A delicious dinner of fried duck, or bebek, with rice and tempeh, slathered in sambal, at a warung near our kost.

I can already see how I could get used to this, to life here. How odd it will be to go back to silent streets, without the prayer calls from mosques being broadcast periodically throughout the day. Without the numerous little shop fronts shoved together, overflowing with the sounds of fast-paced Bahasa Indonesian and cooking.

My home in British Columbia, which sits on a hill in a smaller city, is peaceful – but my neighbourhood here in Cilandak, Jakarta Selatan, is alive. 

And I already know I am going to miss the sights and the sounds of it. So for now I will try to drink it all in, to be present in it everyday. It can be a lot of pressure with a time limit over my head. But I want to forget about it; I am taking it slow. 

For now, “drinking it in” can just look like this: I am walking by a juice stand on the way to work, and I stop, take a little extra time to order one. Soursop and brightly coloured pitaya, mango, guava, or something else equally delicious, because I love how they put whole fresh fruits in the blender, and I am here now to have it.

And then there is the larger city–Jakarta is massive–if one braves the traffic we were warned about. Funnily enough, so far riding on the back of motorcycles through it all is one of the new things I most enjoy. I am honestly impressed by the way they weave through the traffic, coming close but never touching and giving the road a certain flow, like an urban dance, albeit one with many stops and starts. I love to watch it. 

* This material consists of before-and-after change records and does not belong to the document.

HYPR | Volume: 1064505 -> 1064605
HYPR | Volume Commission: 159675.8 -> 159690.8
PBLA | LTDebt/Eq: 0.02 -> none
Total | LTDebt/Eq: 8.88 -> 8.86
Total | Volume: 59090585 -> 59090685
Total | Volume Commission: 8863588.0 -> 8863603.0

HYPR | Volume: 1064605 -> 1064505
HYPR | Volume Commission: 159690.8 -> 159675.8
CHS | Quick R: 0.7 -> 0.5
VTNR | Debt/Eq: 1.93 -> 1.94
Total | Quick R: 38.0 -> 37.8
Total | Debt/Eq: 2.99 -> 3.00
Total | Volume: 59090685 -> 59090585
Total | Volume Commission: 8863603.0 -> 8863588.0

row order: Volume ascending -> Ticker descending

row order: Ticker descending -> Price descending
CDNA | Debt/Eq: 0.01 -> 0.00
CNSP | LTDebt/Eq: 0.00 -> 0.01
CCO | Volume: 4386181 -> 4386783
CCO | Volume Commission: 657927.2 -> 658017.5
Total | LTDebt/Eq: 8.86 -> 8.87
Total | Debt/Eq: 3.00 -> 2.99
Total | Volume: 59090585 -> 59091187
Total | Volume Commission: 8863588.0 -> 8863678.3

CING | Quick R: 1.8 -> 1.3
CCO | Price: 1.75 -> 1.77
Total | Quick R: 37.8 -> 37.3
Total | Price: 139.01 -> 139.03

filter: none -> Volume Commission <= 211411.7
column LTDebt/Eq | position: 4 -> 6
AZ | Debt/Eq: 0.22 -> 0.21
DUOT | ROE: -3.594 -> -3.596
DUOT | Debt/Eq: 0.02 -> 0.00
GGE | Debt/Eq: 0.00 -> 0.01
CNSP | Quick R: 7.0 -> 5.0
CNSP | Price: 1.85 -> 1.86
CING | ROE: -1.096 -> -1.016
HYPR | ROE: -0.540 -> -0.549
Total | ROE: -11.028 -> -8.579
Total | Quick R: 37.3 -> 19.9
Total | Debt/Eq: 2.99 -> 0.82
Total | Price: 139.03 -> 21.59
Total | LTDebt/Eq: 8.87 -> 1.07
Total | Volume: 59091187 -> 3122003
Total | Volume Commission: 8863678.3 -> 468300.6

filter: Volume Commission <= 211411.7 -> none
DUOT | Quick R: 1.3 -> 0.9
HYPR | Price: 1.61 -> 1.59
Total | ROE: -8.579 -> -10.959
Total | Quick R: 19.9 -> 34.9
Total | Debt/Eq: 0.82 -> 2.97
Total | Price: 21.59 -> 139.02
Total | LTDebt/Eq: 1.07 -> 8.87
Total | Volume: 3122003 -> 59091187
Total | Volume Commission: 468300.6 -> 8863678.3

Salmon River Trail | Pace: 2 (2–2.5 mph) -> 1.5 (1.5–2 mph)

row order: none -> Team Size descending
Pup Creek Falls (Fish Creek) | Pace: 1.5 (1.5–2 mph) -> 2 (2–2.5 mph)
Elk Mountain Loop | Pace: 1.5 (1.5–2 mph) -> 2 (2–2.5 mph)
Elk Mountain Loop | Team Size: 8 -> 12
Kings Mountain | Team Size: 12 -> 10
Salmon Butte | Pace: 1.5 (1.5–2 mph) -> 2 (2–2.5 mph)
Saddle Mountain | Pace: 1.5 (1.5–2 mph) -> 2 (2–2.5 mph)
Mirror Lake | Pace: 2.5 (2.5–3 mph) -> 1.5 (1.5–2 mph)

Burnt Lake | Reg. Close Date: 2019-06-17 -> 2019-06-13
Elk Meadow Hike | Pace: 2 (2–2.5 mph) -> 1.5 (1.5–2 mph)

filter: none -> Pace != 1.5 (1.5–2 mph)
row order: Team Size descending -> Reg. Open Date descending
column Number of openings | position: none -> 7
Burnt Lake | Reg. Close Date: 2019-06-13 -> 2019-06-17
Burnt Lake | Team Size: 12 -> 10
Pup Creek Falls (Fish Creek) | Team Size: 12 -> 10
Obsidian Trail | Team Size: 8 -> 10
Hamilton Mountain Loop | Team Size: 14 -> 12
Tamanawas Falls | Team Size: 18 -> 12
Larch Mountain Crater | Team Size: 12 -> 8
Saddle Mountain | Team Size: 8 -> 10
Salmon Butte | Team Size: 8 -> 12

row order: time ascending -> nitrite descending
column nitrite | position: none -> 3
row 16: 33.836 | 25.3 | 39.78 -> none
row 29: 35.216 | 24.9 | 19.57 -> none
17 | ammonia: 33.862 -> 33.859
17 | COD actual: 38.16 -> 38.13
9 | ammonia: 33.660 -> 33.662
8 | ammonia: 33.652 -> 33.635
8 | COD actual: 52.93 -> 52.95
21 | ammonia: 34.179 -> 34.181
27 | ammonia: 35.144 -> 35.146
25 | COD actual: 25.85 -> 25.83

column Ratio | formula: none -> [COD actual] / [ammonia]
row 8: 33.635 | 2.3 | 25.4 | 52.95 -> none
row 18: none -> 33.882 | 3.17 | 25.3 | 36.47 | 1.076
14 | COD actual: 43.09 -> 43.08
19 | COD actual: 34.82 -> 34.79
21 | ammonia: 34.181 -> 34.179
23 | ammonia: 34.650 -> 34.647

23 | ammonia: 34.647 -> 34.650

Motorbikes seems to be the most popular way to get around, and though you might think they are more limiting than cars, you would be wrong. I have seen families of 5, passengers carrying luggage, and entire mini shops attached to motorbikes, just cruising down the street. I have nothing but respect for the Jakarta motorbike driver. And I do not plan on trying my hand at it anytime soon. If I ever do, it will be in the countryside; I’m not ready for the traffic dance yet.

Jakarta is all still so new to me, but in some ways this beginning feels like a continuation. There are many things here that remind me of growing up as a kid in my birth country of Brazil. Tropical countries seem to all have some kinds of food, building styles, and practices in common. Like the ability of the people to do absolutely anything, including working a couple stories up on those construction platforms, in flipflops (a true story from our kost).

All that to say: it’s early days yet, but I’m thinking there will be more love letters to come.

With love,

Ana

Exploring the National Monument in Jakarta. Photo taken by Alejandro on his camera.